Record excerpts: Begin

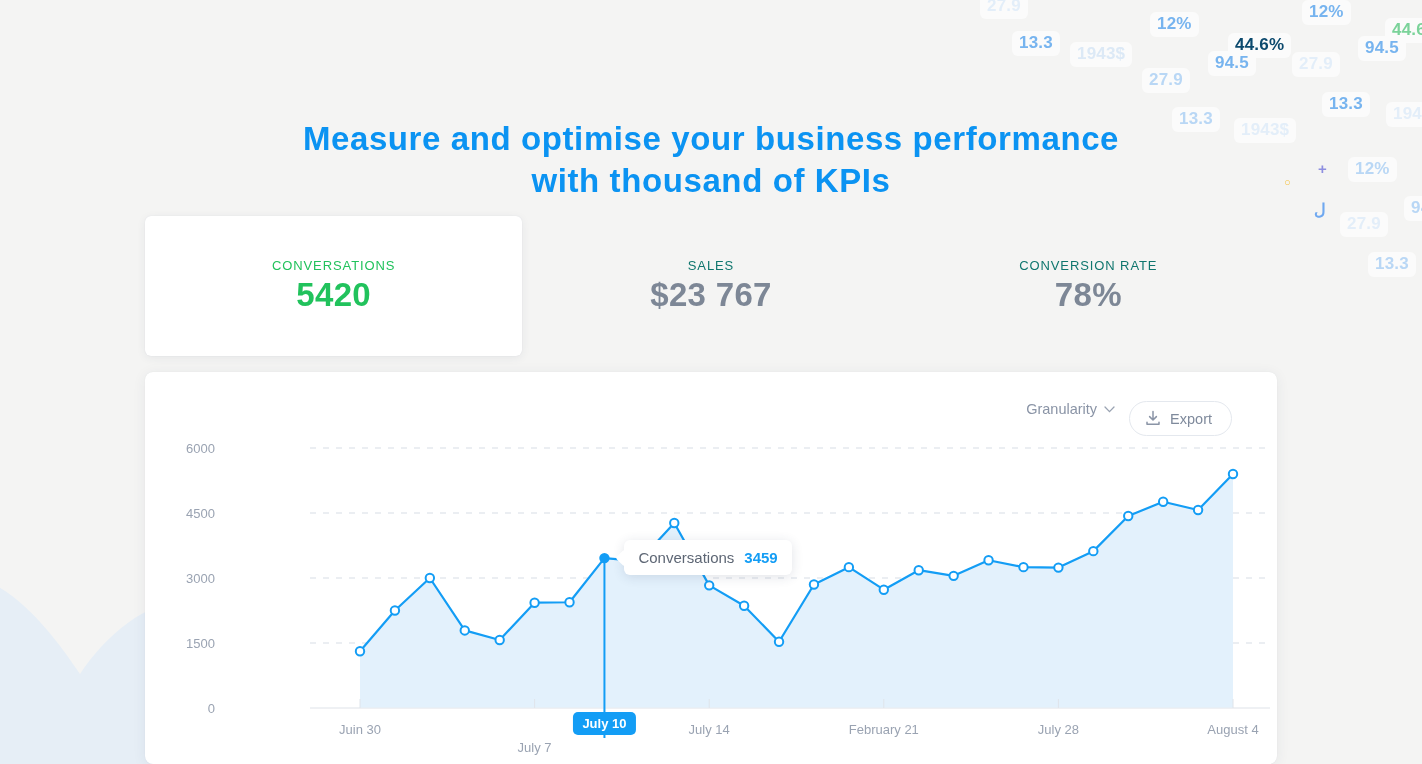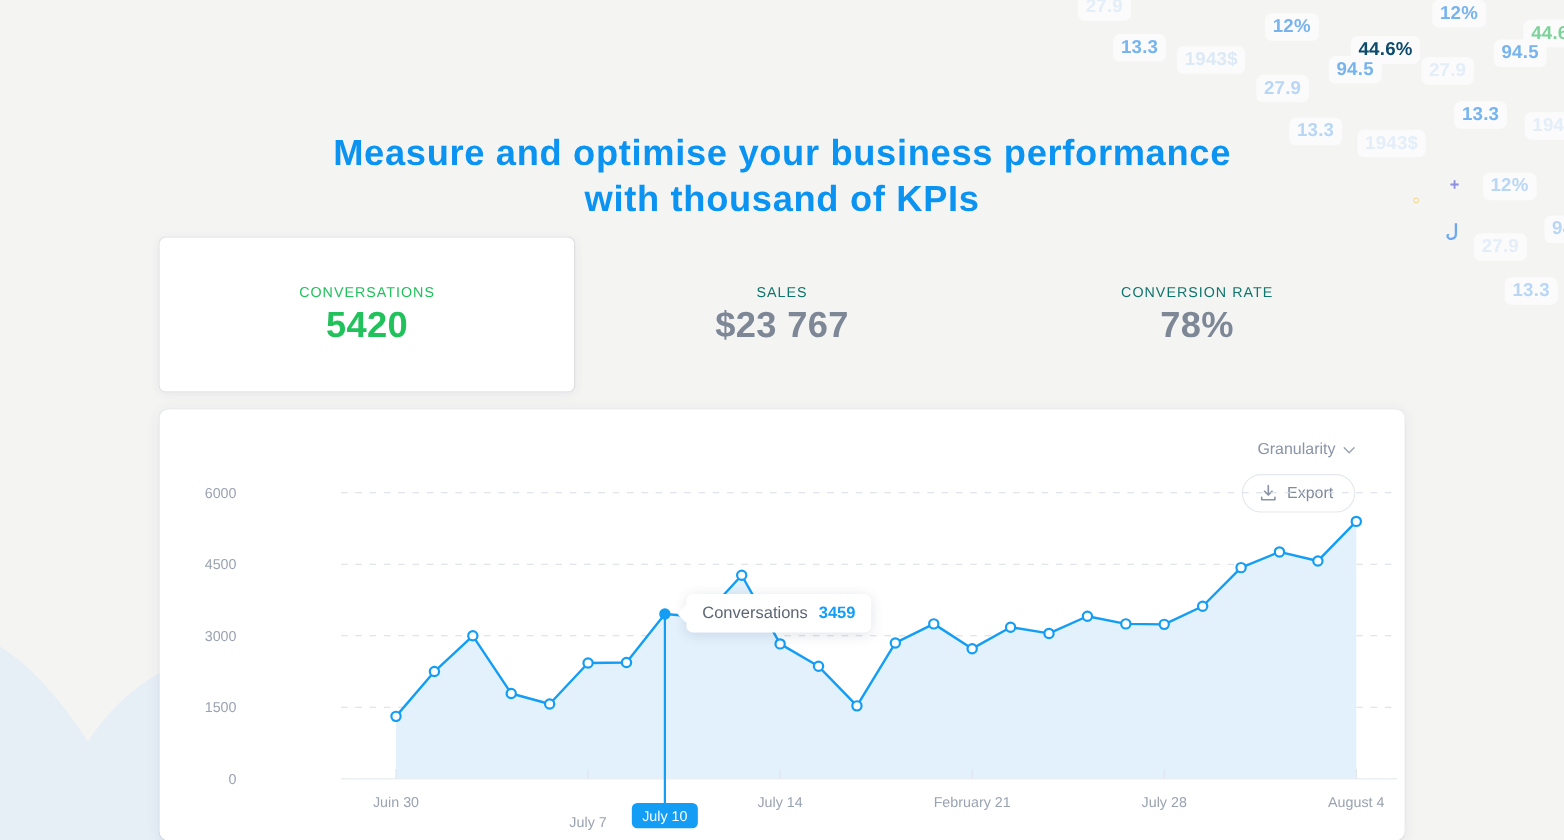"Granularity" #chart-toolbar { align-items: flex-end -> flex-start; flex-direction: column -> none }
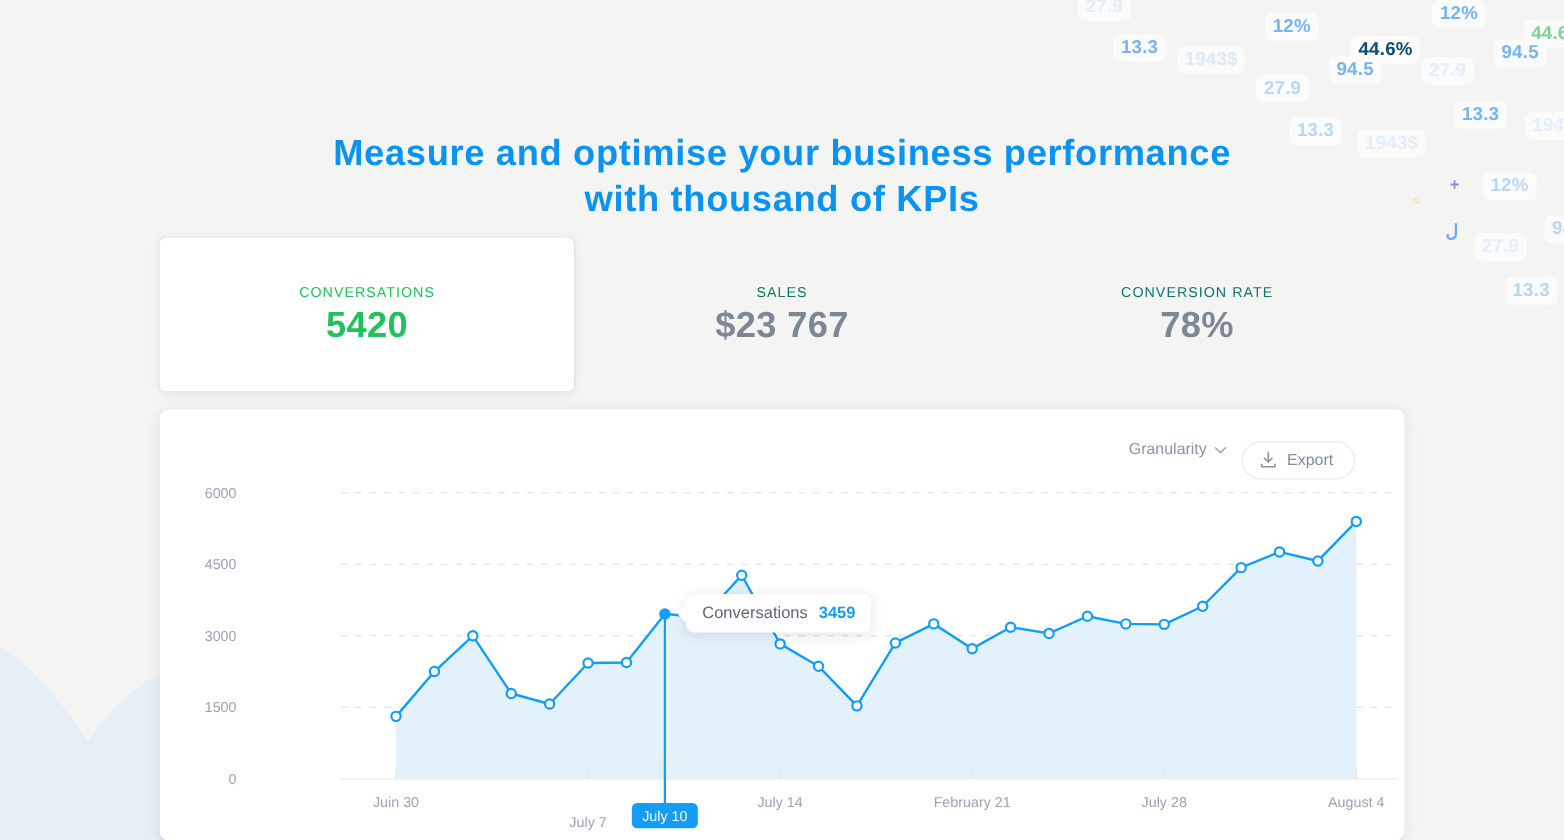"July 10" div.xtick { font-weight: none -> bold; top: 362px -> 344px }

Record excerpts: End
Record excerpts: Begin

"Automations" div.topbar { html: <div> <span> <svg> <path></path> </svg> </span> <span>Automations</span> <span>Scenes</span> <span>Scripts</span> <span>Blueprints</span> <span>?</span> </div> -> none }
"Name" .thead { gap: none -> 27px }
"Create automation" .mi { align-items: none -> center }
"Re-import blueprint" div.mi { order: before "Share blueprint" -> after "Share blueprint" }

Record excerpts: End

**Task objective:**
Copy word for word the lines of the records above from the one with "align-items: flex-end ->" up to and including the one with "font-weight: none ->". Skip the pictures.

**Solution to the problem:**
"Granularity" #chart-toolbar { align-items: flex-end -> flex-start; flex-direction: column -> none }
"July 10" div.xtick { font-weight: none -> bold; top: 362px -> 344px }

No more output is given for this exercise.